INSTRUCTIONS TO FOLLOW: The records beneath should be printed exactly, and the pictures are to be left out.

EXERCISE MATERIAL:

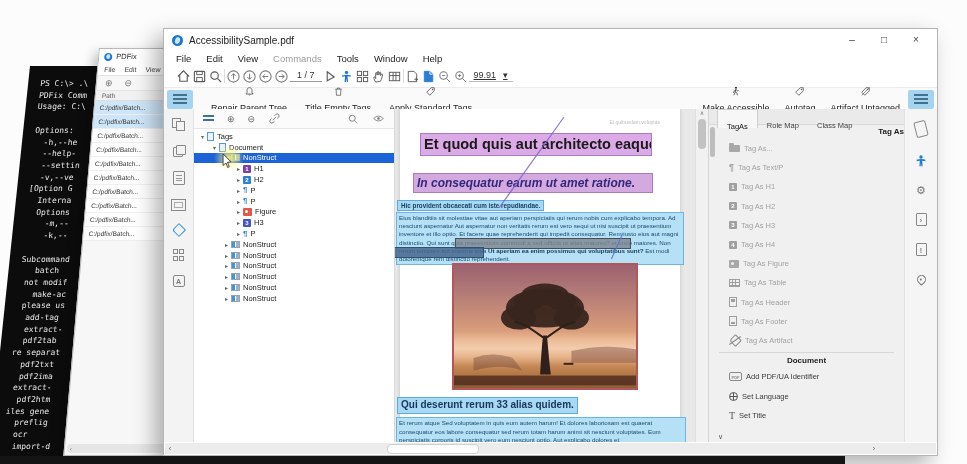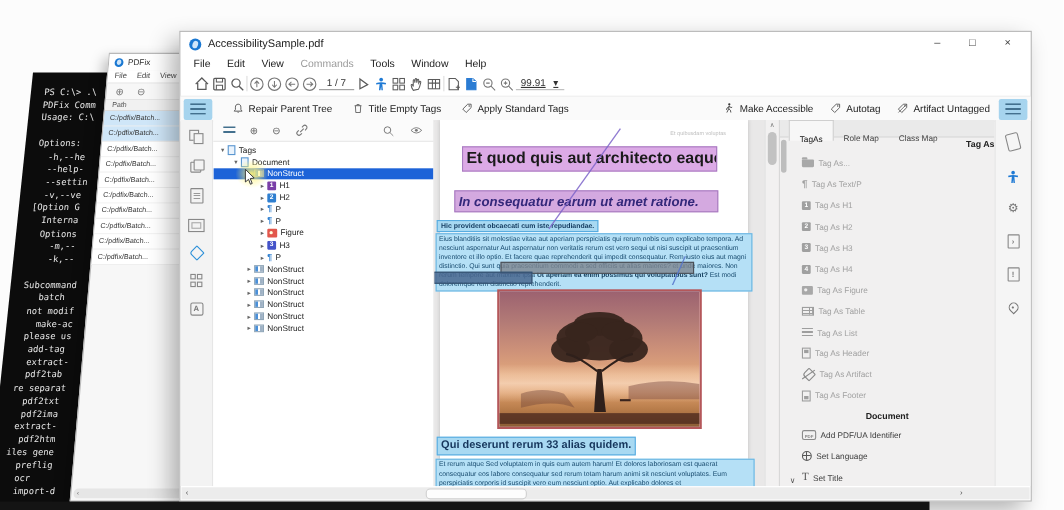--- a/index.html
+++ b/index.html
@@ -48,7 +48,7 @@
   .toggle-btn{width:26px;height:19px;background:#a6d4ee;display:flex;align-items:center;justify-content:center;border-radius:2px;flex:0 0 auto;}
   .hamb{position:relative;width:14px;height:10px;}
   .hamb::before{content:"";position:absolute;inset:0;background:repeating-linear-gradient(#43708e 0 1.7px,transparent 1.7px 4.2px);}
-  .ab-btn{display:flex;align-items:center;gap:4px;font-size:9px;color:#222;margin-left:18px;white-space:nowrap;}
+  .ab-btn{display:flex;align-items:center;gap:4px;font-size:9px;color:#222;margin-left:18px;white-space:nowrap;flex-direction:column;}
   .ab-right{margin-left:auto;display:flex;align-items:center;margin-right:8px;}
   .ab-right .ab-btn{margin-left:15px;}
   .mw-body{position:absolute;left:0;top:80px;right:0;bottom:13px;display:flex;overflow:hidden;}

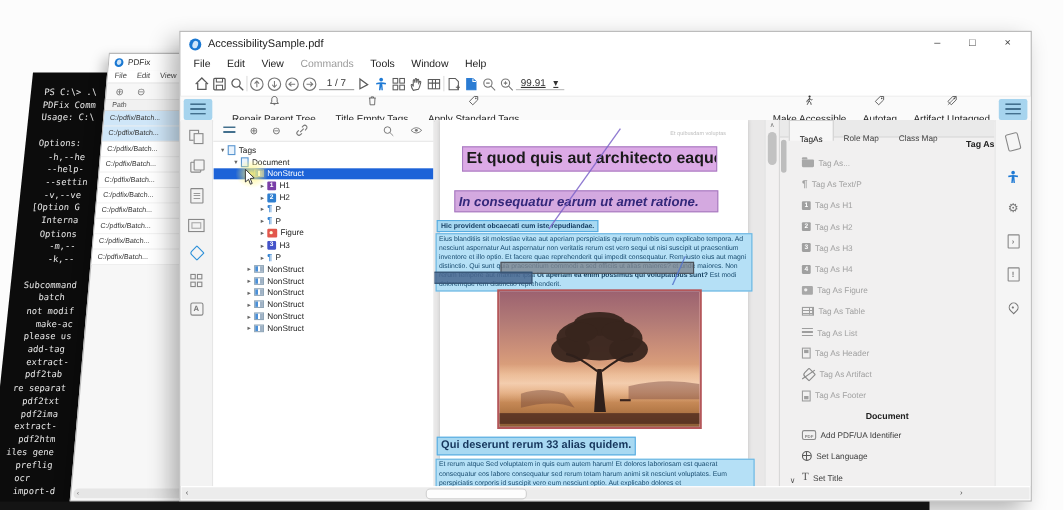--- a/index.html
+++ b/index.html
@@ -638,10 +638,6 @@
               <span>Tag As Table</span>
             </div>
             <div class="tg-item">
-              <span class="gi gi-list"></span>
-              <span>Tag As List</span>
-            </div>
-            <div class="tg-item">
               <span class="gi gi-page gi-header"></span>
               <span>Tag As Header</span>
             </div>

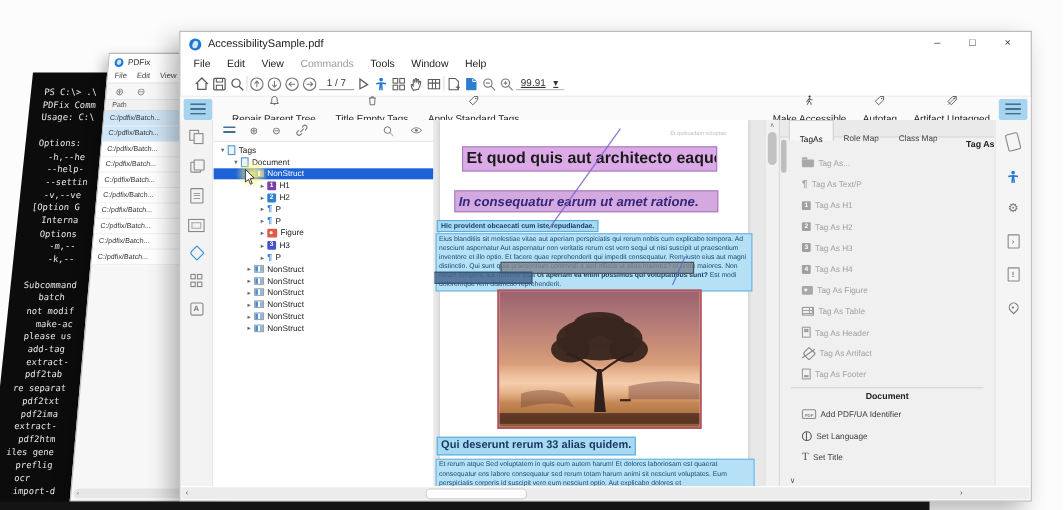--- a/index.html
+++ b/index.html
@@ -642,12 +642,12 @@
               <span>Tag As Header</span>
             </div>
             <div class="tg-item">
+              <span class="gi gi-page gi-footer"></span>
+              <span>Tag As Footer</span>
+            </div>
+            <div class="tg-item">
               <span class="gi gi-artifact"></span>
               <span>Tag As Artifact</span>
-            </div>
-            <div class="tg-item">
-              <span class="gi gi-page gi-footer"></span>
-              <span>Tag As Footer</span>
             </div>
           </div>
         <div class="tg-divider"></div>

WORKED SOLUTION:
--- a/index.html
+++ b/index.html
@@ -48,7 +48,7 @@
   .toggle-btn{width:26px;height:19px;background:#a6d4ee;display:flex;align-items:center;justify-content:center;border-radius:2px;flex:0 0 auto;}
   .hamb{position:relative;width:14px;height:10px;}
   .hamb::before{content:"";position:absolute;inset:0;background:repeating-linear-gradient(#43708e 0 1.7px,transparent 1.7px 4.2px);}
-  .ab-btn{display:flex;align-items:center;gap:4px;font-size:9px;color:#222;margin-left:18px;white-space:nowrap;}
+  .ab-btn{display:flex;align-items:center;gap:4px;font-size:9px;color:#222;margin-left:18px;white-space:nowrap;flex-direction:column;}
   .ab-right{margin-left:auto;display:flex;align-items:center;margin-right:8px;}
   .ab-right .ab-btn{margin-left:15px;}
   .mw-body{position:absolute;left:0;top:80px;right:0;bottom:13px;display:flex;overflow:hidden;}

--- a/index.html
+++ b/index.html
@@ -638,10 +638,6 @@
               <span>Tag As Table</span>
             </div>
             <div class="tg-item">
-              <span class="gi gi-list"></span>
-              <span>Tag As List</span>
-            </div>
-            <div class="tg-item">
               <span class="gi gi-page gi-header"></span>
               <span>Tag As Header</span>
             </div>

--- a/index.html
+++ b/index.html
@@ -642,12 +642,12 @@
               <span>Tag As Header</span>
             </div>
             <div class="tg-item">
+              <span class="gi gi-page gi-footer"></span>
+              <span>Tag As Footer</span>
+            </div>
+            <div class="tg-item">
               <span class="gi gi-artifact"></span>
               <span>Tag As Artifact</span>
-            </div>
-            <div class="tg-item">
-              <span class="gi gi-page gi-footer"></span>
-              <span>Tag As Footer</span>
             </div>
           </div>
         <div class="tg-divider"></div>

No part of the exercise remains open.